Hay ciertos puntos de acupuntura donde se refleja la dolencia de un órgano en particular y que han sido reconocidos por la medicina occidental, como el punto de Murphy, situado bajo el reborde costal derecho, cuya sensibilidad aumentada revela un trastorno hepático; el dolor en la punta del omóplato derecho advierte una dolencia vesicular, un dolor en la zona lumbar en relación con la duodécima costilla se produce en las afecciones renales, etc. Hay dolores que se dan a gran distancia de la dolencia, como el «codo de tenista», que es un punto sensible en el codo que corresponde a un trastorno mucho más profundo en el intestino grueso.
Los puntos de acupuntura en general se clasifican en:
A.- Puntos que se encuentran en las extremidades o Su antiguos. Son más superficiales: allí la acción energética es más notable e intensa, y son los más accesibles a las agujas.
B.- Puntos de tonificación. Estimulan energéticamente a un meridiano cuyos órganos gobernados por él estén deprimidos.
C.- Puntos de dispersión o sedantes. Son puntos en conexión con vasos comunicantes, y que son utilizados para dispersar excesos de energías hacia otros meridianos u órganos.

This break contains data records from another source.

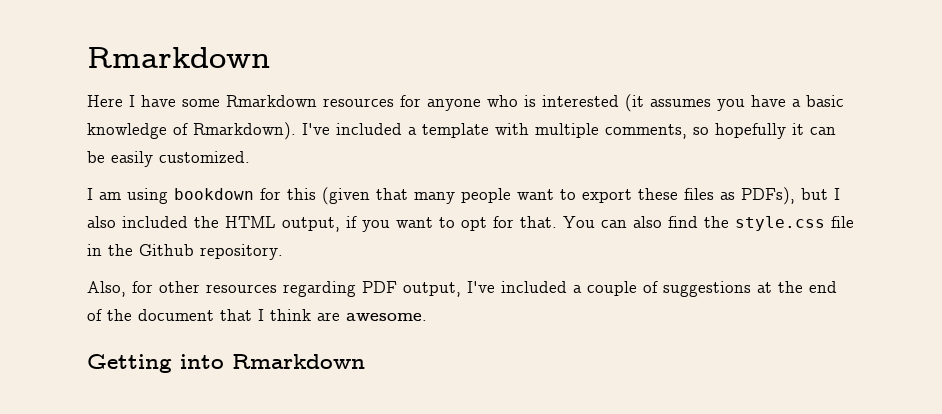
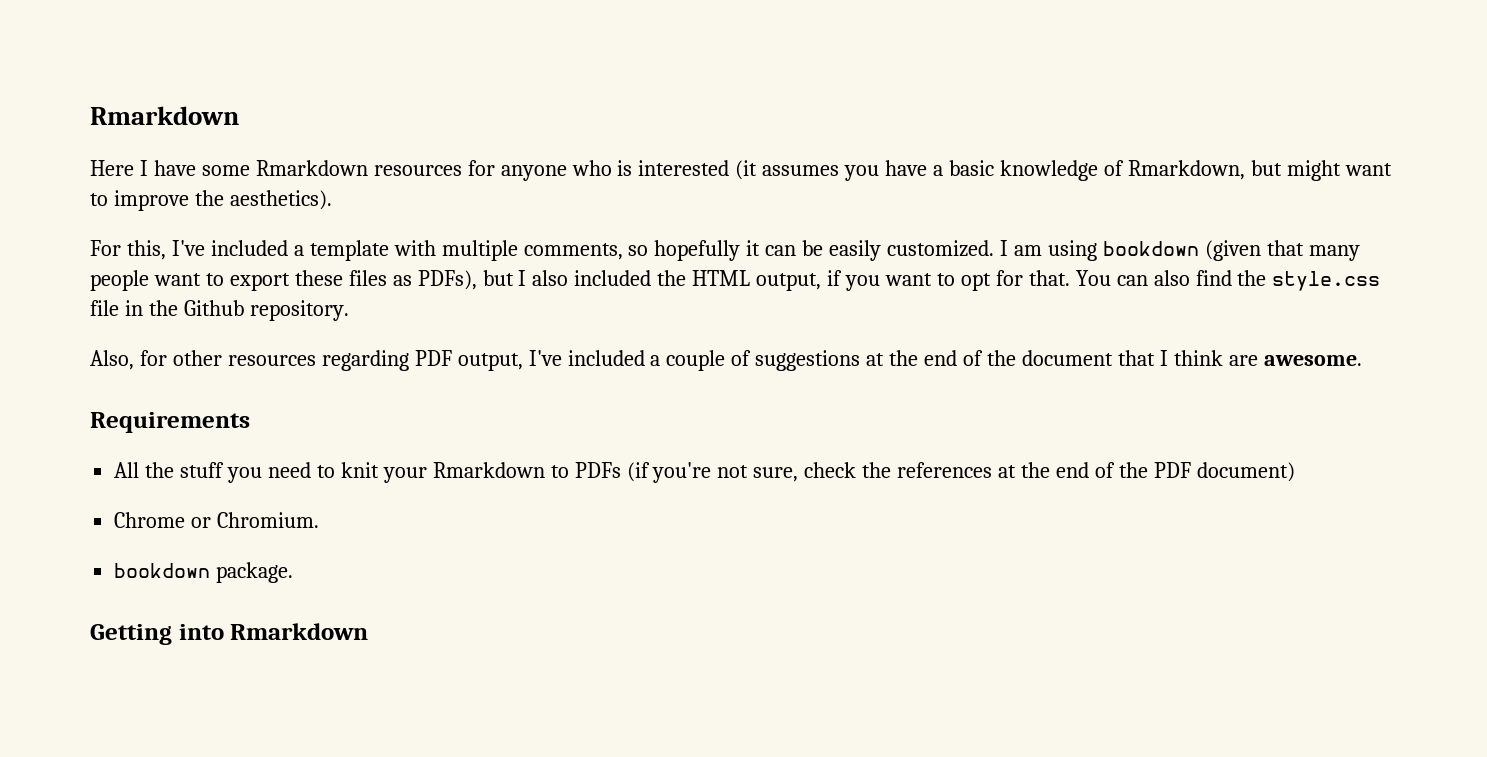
- Here I have some Rmarkdown resources for anyone who is interested (it assumes you have a basic knowledge of Rmarkdown). I've included a template with multiple comments, so hopefully it can be easily customized.
- I am using bookdown for this (given that many people want to export these files as PDFs), but I also included the HTML output, if you want to opt for that.
+ Here I have some Rmarkdown resources for anyone who is interested (it assumes you have a basic knowledge of Rmarkdown, but might want to improve the aesthetics).
+ For this, I've included a template with multiple comments, so hopefully it can be easily customized. I am using bookdown (given that many people want to export these files as PDFs), but I also included the HTML output, if you want to opt for that.
+ Requirements
+ All the stuff you need to knit your Rmarkdown to PDFs (if you're not sure, check the references at the end of the PDF document)
+ Chrome or Chromium.
+ bookdown package.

D.- Puntos Iu o de asentimiento, Se encuentran en relación con un órgano; sirven para tonificar o dispersar la energía yang de la entraña u órgano correspondiente. Se manifiestan habitualmente en dolencias crónicas.
E.- Puntos Mo, o heraldos, o de alarma. Son aquellos que duelen espontáneamente en caso de trastorno, y generalmente el paciente los ha detectado, siendo de gran ayuda para el diagnóstico.
F.- Puntos encrucijada. Son numerosos, pues es donde se entrecruzan los meridianos principales. Tienen gran importancia en la repartición armónica de las energías circulantes, atrayendo energía a los meridianos débiles o aliviando los trayectos demasiado llenos.
G.- Puntos Tsri. Permiten aliviar rápidamente la obstrucción de la energía de un órgano.